Problem description: Omit the pictures, but give back every entry below exactly as written.

Dataset items
○ ○ ○
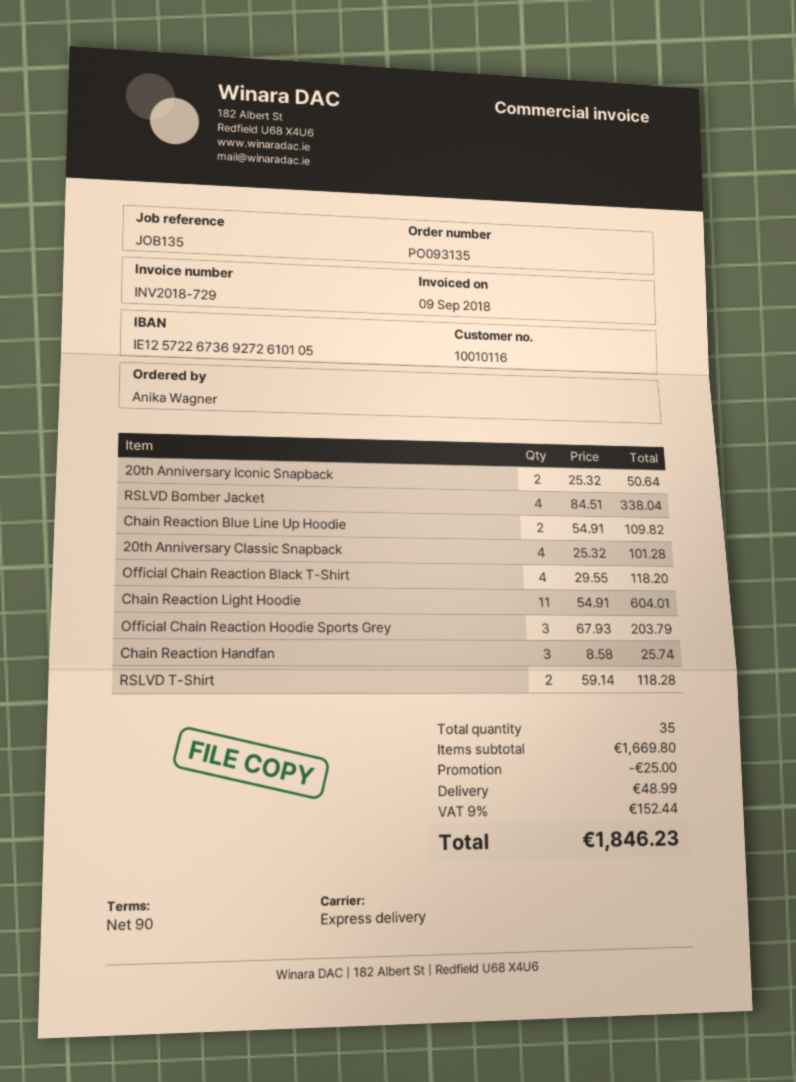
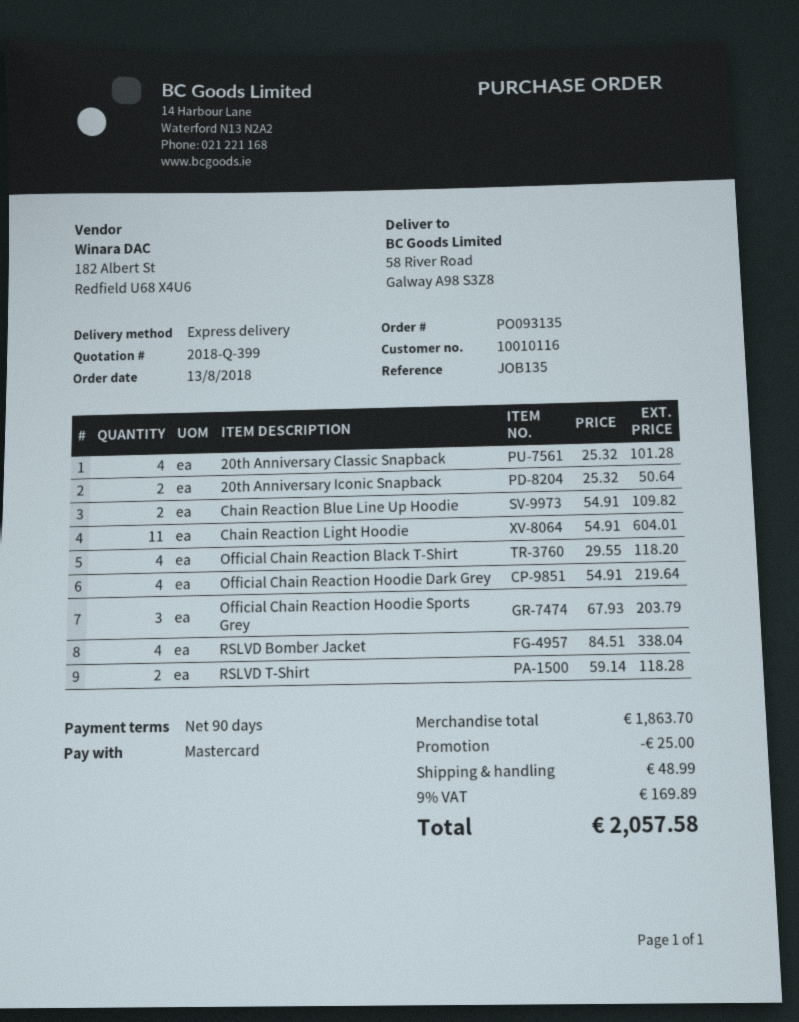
Chain Reaction Handfan: 3 x 8.58 = 25.74 -> none
Official Chain Reaction Hoodie Dark Grey: none -> 4 x 54.91 = 219.64
subtotal: 1669.80 -> 1863.70
tax: 9% = 152.44 -> 9% = 169.89
total: 1846.23 -> 2057.58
○ ○ ○
Answer to this problem:
Chain Reaction Handfan: 3 x 8.58 = 25.74 -> none
Official Chain Reaction Hoodie Dark Grey: none -> 4 x 54.91 = 219.64
subtotal: 1669.80 -> 1863.70
tax: 9% = 152.44 -> 9% = 169.89
total: 1846.23 -> 2057.58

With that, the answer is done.